Sudan warplanes bomb rebel positions in Darfur
KHARTOUM (AFP) — Sudanese warplanes have been bombing rebel positions around the town of Geneina for the past three days in a bid to break the siege on the West Darfur state capital, a rebel chief said on Monday.
"Antonov aircraft bombed positions near Salie, north of Geneina, on Monday," the leader of the Justice and Equality Movement, Khalil Ibrahim, told AFP by telephone.
"Yesterday and the day before, aircraft of the same type bombed positions northwest of Geneina in the Abu Soruj and Sirf Jaj areas," he added.
There was no immediate confirmation of the air strikes from the Sudanese military or from the joint UN-African Union peacekeeping force for Darfur, which did however acknowledge that tensions in the area were threatening relief operations.
Ibrahim said that rebel fighters had escaped the raids unharmed but added that there had been "several civilian casualties as well as damage and loss of livestock".
"Residents have been seeking cover from the air strikes under trees and in dry river beds," he said.

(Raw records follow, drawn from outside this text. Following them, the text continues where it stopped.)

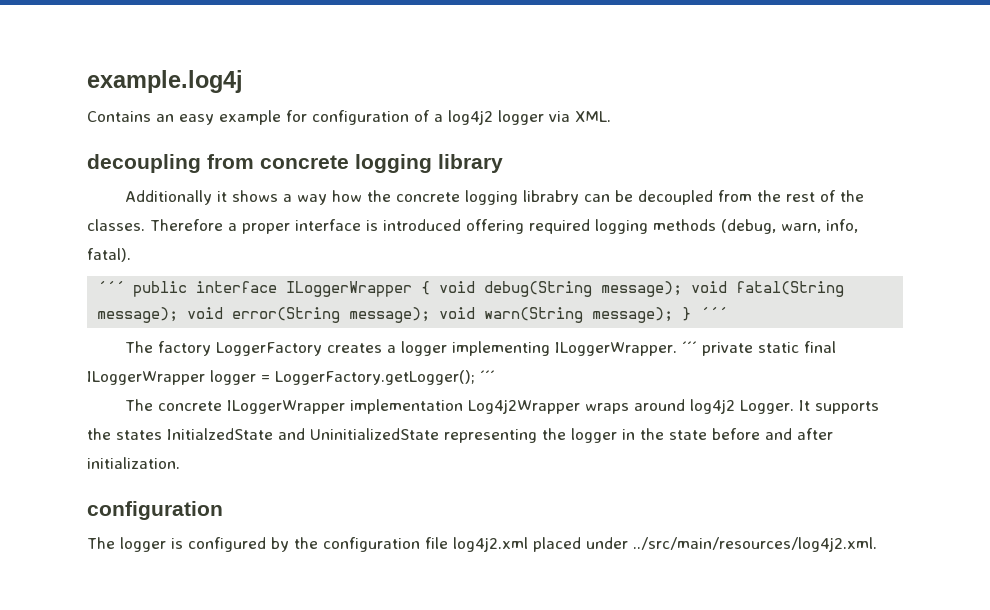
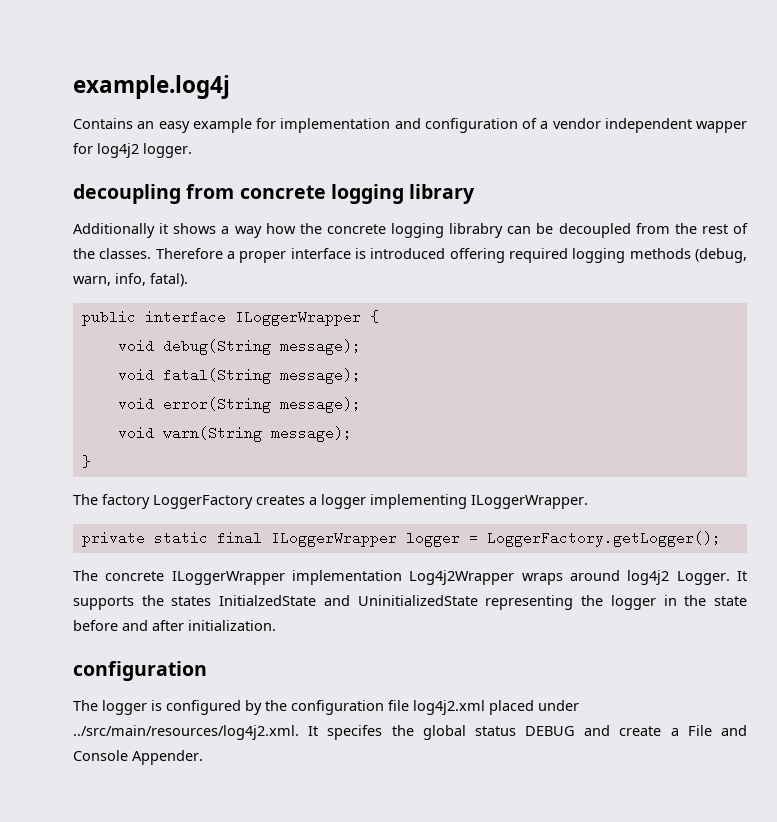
- Contains an easy example for configuration of a log4j2 logger via XML.
+ Contains an easy example for implementation and configuration of a vendor independent wapper for log4j2 logger.
- ´´´ public interface ILoggerWrapper { void debug(String message); void fatal(String message); void error(String message); void warn(String message); } ´´´
+ public interface ILoggerWrapper {
+ void debug(String message);
+ void fatal(String message);
+ void error(String message);
+ void warn(String message);
+ }
- The factory LoggerFactory creates a logger implementing ILoggerWrapper. ´´´ private static final ILoggerWrapper logger = LoggerFactory.getLogger(); ´´´
+ The factory LoggerFactory creates a logger implementing ILoggerWrapper.
+ private static final ILoggerWrapper logger = LoggerFactory.getLogger();
- The logger is configured by the configuration file log4j2.xml placed under ../src/main/resources/log4j2.xml.
+ The logger is configured by the configuration file log4j2.xml placed under ../src/main/resources/log4j2.xml. It specifes the global status DEBUG and create a File and Console Appender.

Ibrahim said his men had refrained from launching reprisal attacks against the army bases around Geneina for fear of hitting residential areas.
United Nations African Mission in Darfur spokesman Noureddine Mezni said that the tensions in West Darfur threatened not only relief operations but also the full deployment of the new peacekeeping force and the resumption of peace talks.
UNAMID chief Rodolphe Adada held lengthy talks in Khartoum on Monday with UN envoy Jan Eliasson and his AU counterpart Salim Ahmed Salim to discuss the crisis, Mezni added.
When fully deployed, UNAMID is to become the UN's largest peacekeeping operation with 20,000 troops and 6,000 police and civilian personnel. Only around 9,000 troops and police are currently in place.
At least 200,000 people have died from the combined effects of war, famine and diseases and more than two million have fled their homes since the ethnic minority rebels took up arms against Sudan's Arab-dominated regime in February 2003.